The dissenting opinion of Justice Canady in Soper v. Tire Kingdom suggests that the majority might be going further than a reading of the Third DCA’s opinion in Tire Kingdom together with Sosa might suggest. Justice Canady’s dissent, joined by Chief Justice Polston, states that “Sosa marked a sea change in Florida’s law governing class actions,” and that the two dissenters would recede from it. Soper, at *2 (Canady, J., dissenting) (emphasis added). The dissent makes clear that it would follow Wal-Mart on commonality. Id. at *6. The dissent further concludes that, in light of the individualized issues regarding each class member’s transaction with Tire Kingdom, “we have no basis for concluding that this case is appropriate for consideration as a class action.” Id. at *8. It is not clear to me that the Florida Supreme Court has gone so far as to have found class certification appropriate, although it did remand the case to the trial court instead of to the Third DCA.

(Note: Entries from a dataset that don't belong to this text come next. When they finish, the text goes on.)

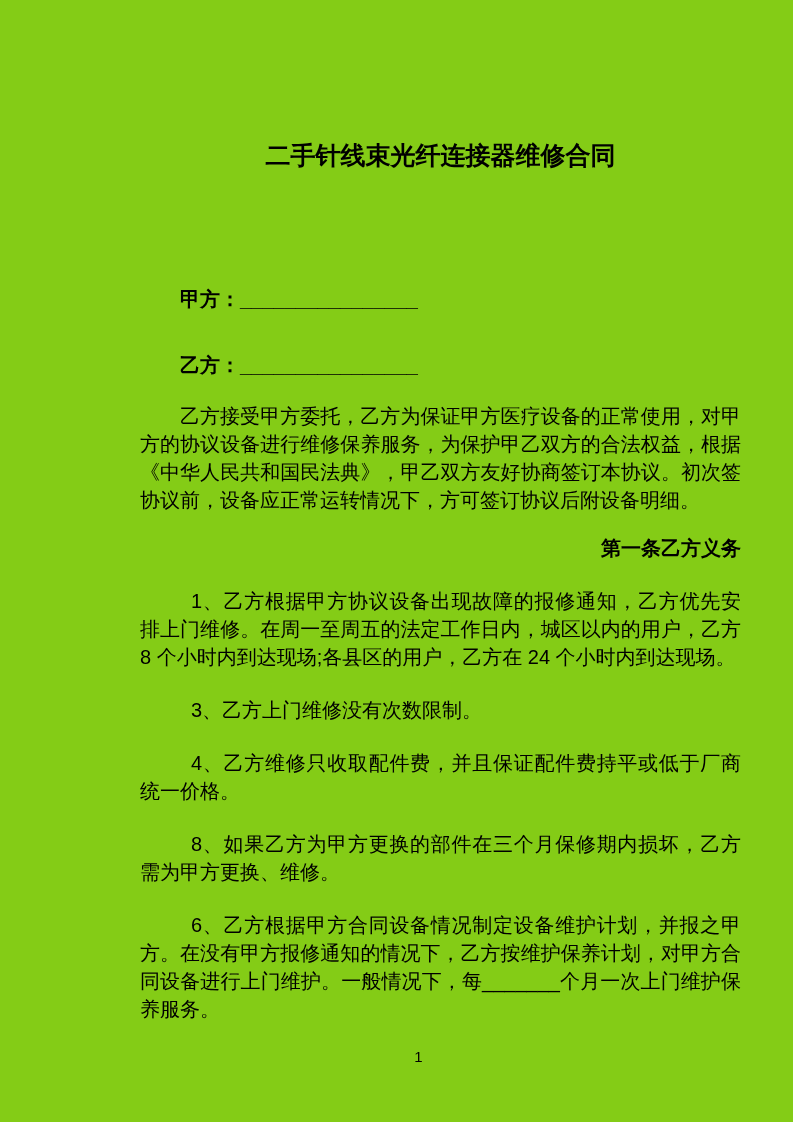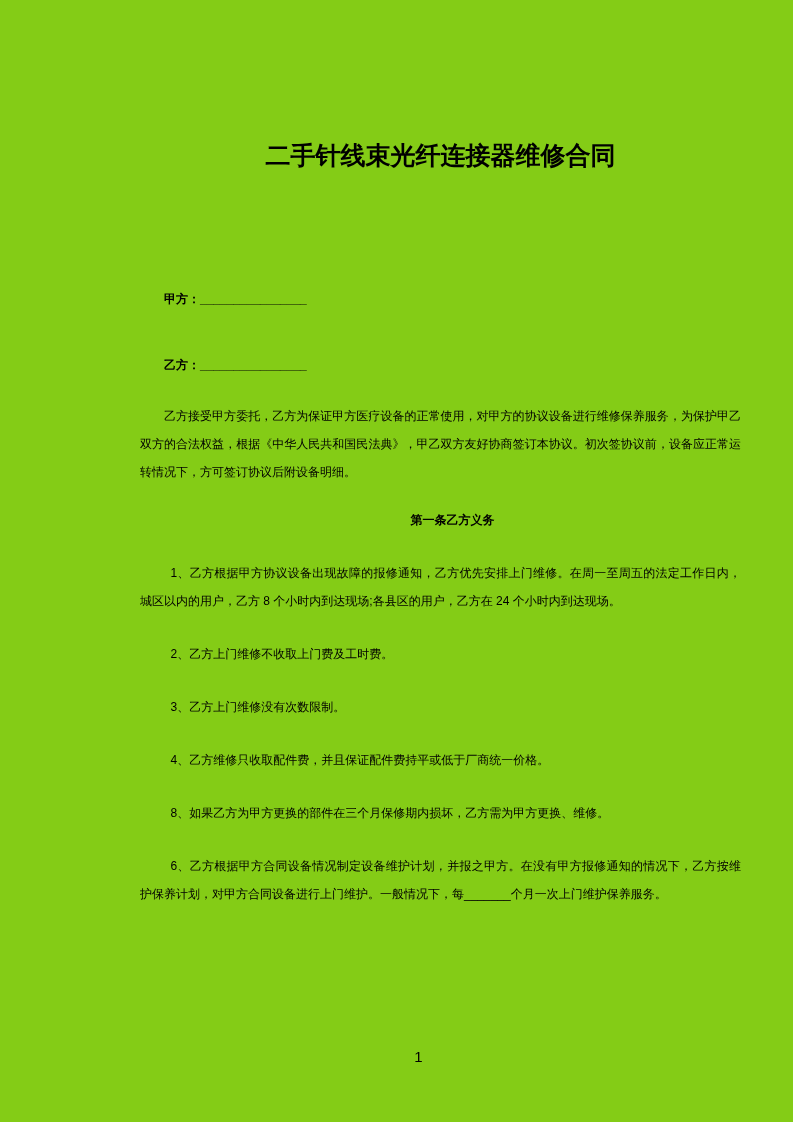--- a/index.html
+++ b/index.html
@@ -31,7 +31,7 @@
     }
     .para {
       margin: 0;
-      font-size: 12px;
+      font-size: 20px;
       line-height: 28px;
       text-indent: 2em;
       text-align: justify;

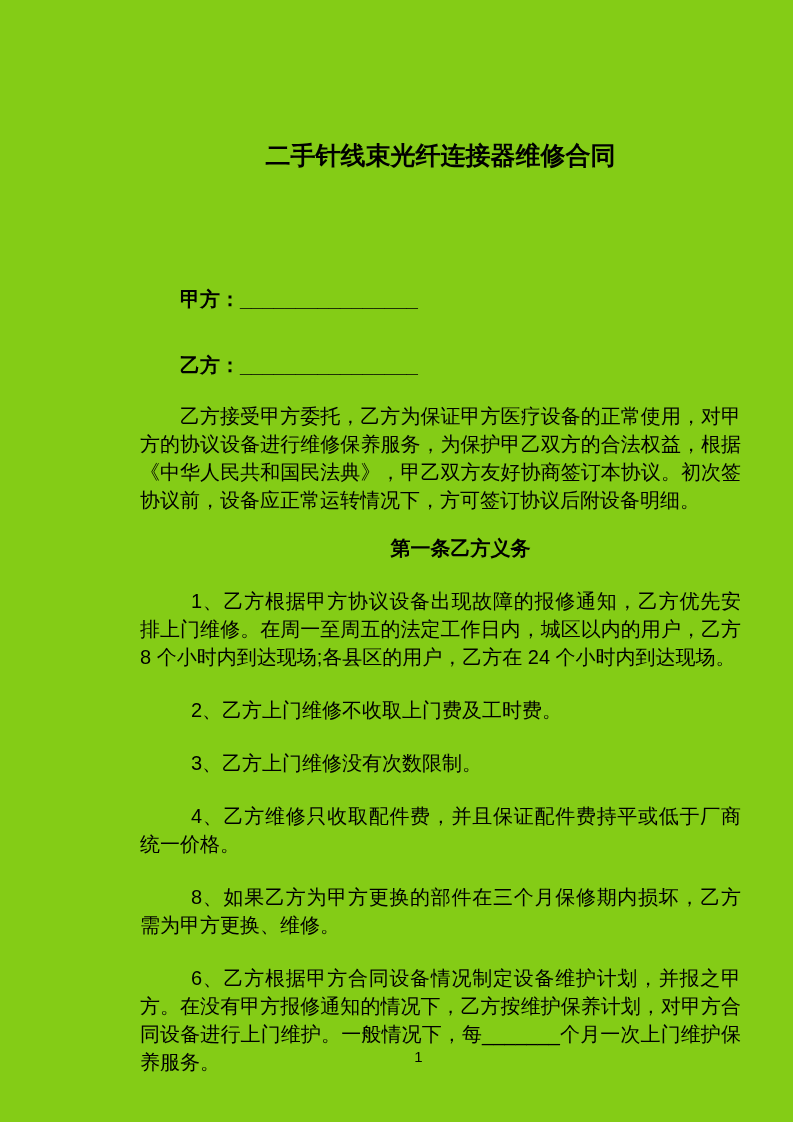--- a/index.html
+++ b/index.html
@@ -50,7 +50,7 @@
     .section-heading {
       font-weight: 700;
       margin-top: 20px;
-      text-align: center;
+      text-align: right;
     }
     .item {
       margin-top: 25px;

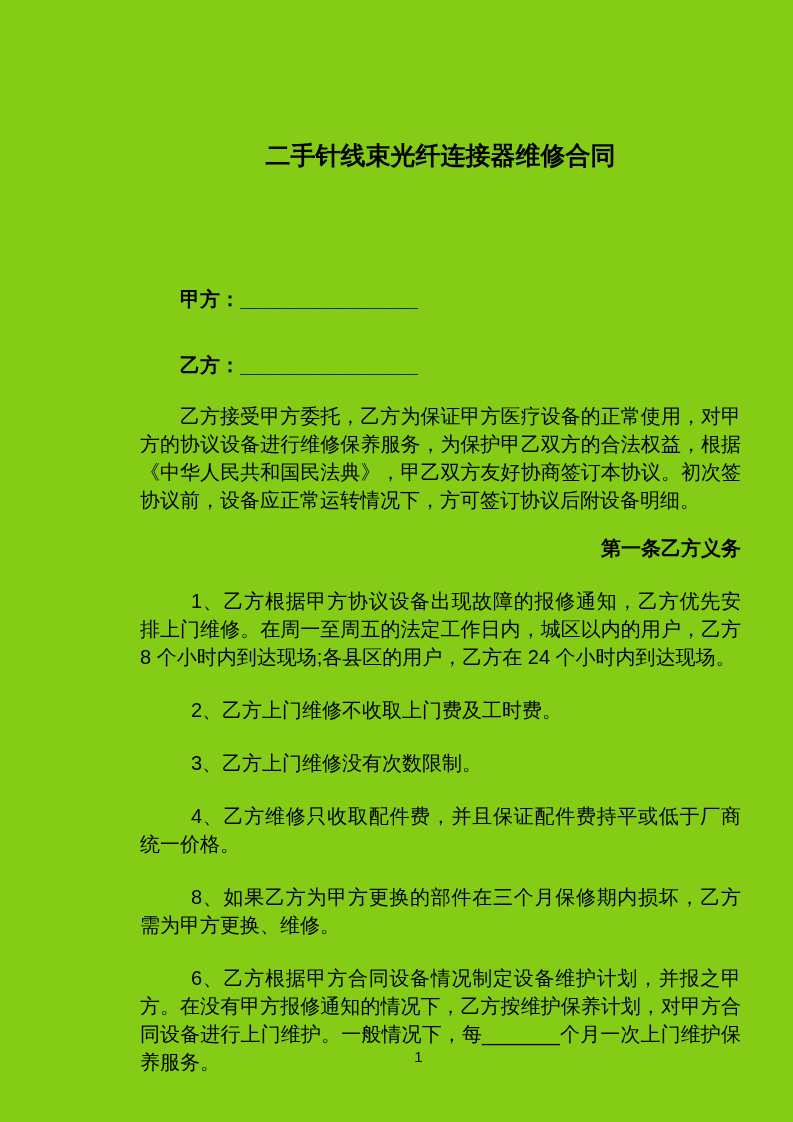--- a/index.html
+++ b/index.html
@@ -84,7 +84,6 @@
 
     <p class="para item">1、乙方根据甲方协议设备出现故障的报修通知，乙方优先安排上门维修。在周一至周五的法定工作日内，城区以内的用户，乙方 8 个小时内到达现场;各县区的用户，乙方在 24 个小时内到达现场。</p>
 
-    <p class="para item">2、乙方上门维修不收取上门费及工时费。</p>
 
     <p class="para item">3、乙方上门维修没有次数限制。</p>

Sometimes a dissent can have an impact unintended and undesired by its author, and this might become the case here. Was this an overly dramatic dissent that overstates the impact of the majority’s per curiam ruling, and of Sosa? Or is it a sign that Florida law on class certification really has shifted significantly? Only time will tell. But this might spark an increase in class action filings in Florida state courts, with plaintiffs’ lawyers trying to use the dissenting opinion in Tire Kingdom to cast the Sosa opinion as a significant change in Florida class action law.